**EXERCISE REQUIREMENTS:** What you should end up with is an exact copy of the lines from the one holding "discount: none -> 3.00" through the last line of the entries below, both included, and nothing else; leave every picture out.

*** DATA TO EXAMINE Section Begins ***

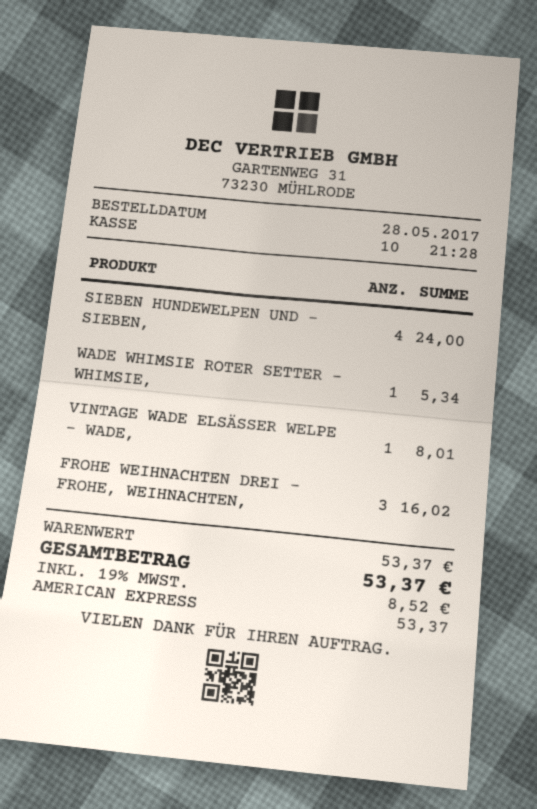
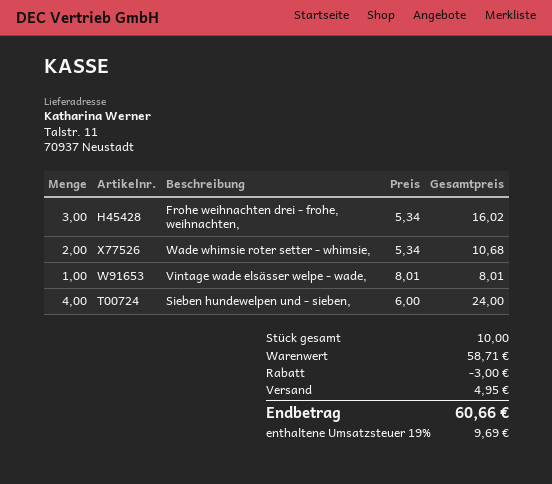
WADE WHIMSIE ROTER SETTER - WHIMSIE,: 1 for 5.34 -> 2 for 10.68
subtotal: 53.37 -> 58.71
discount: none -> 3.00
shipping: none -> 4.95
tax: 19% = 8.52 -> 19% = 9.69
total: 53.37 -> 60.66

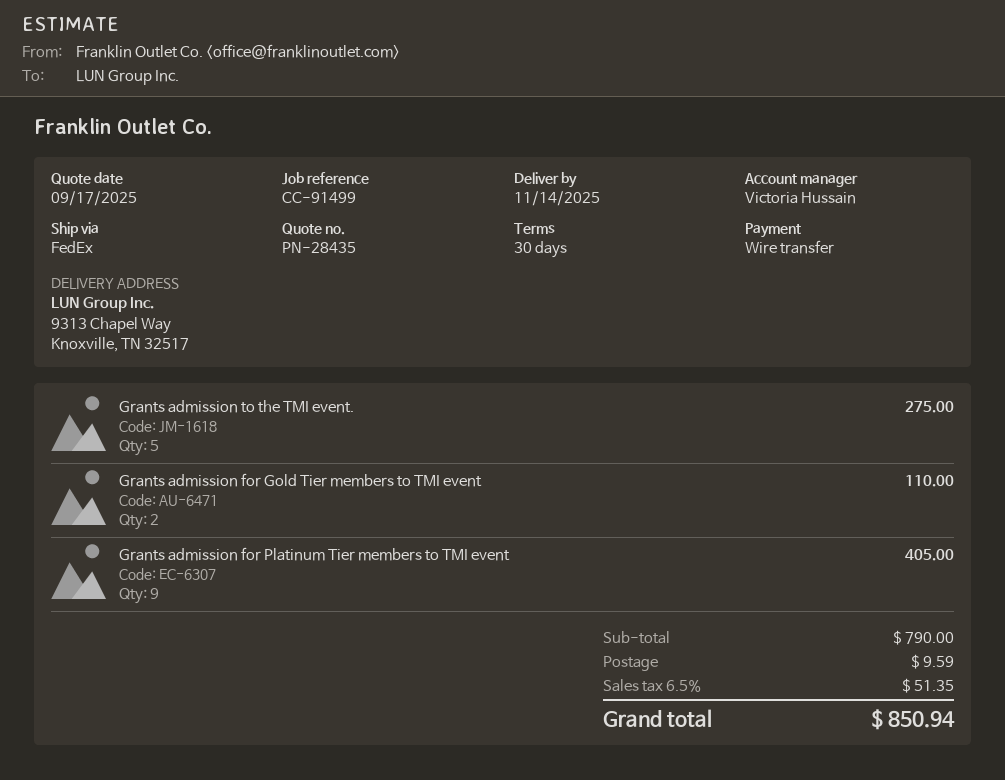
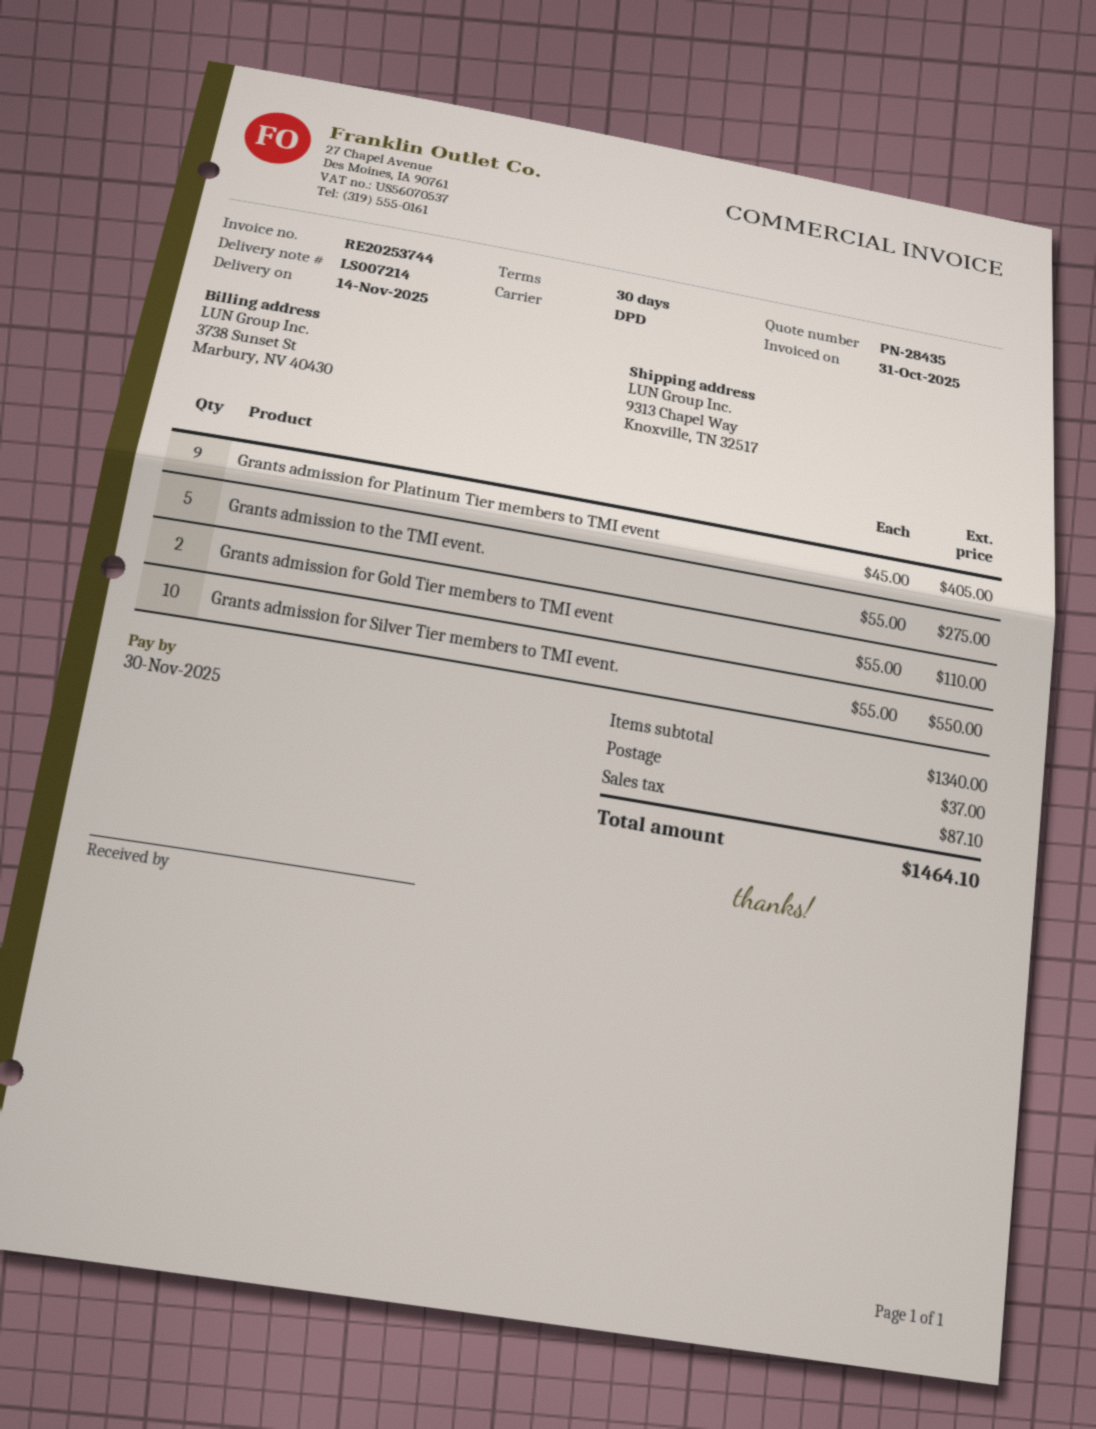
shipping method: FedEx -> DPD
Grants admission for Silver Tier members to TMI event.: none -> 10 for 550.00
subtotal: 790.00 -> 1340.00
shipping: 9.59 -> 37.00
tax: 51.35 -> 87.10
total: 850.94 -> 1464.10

*** DATA TO EXAMINE Section Ends ***

**FINAL ANSWER:**
discount: none -> 3.00
shipping: none -> 4.95
tax: 19% = 8.52 -> 19% = 9.69
total: 53.37 -> 60.66

shipping method: FedEx -> DPD
Grants admission for Silver Tier members to TMI event.: none -> 10 for 550.00
subtotal: 790.00 -> 1340.00
shipping: 9.59 -> 37.00
tax: 51.35 -> 87.10
total: 850.94 -> 1464.10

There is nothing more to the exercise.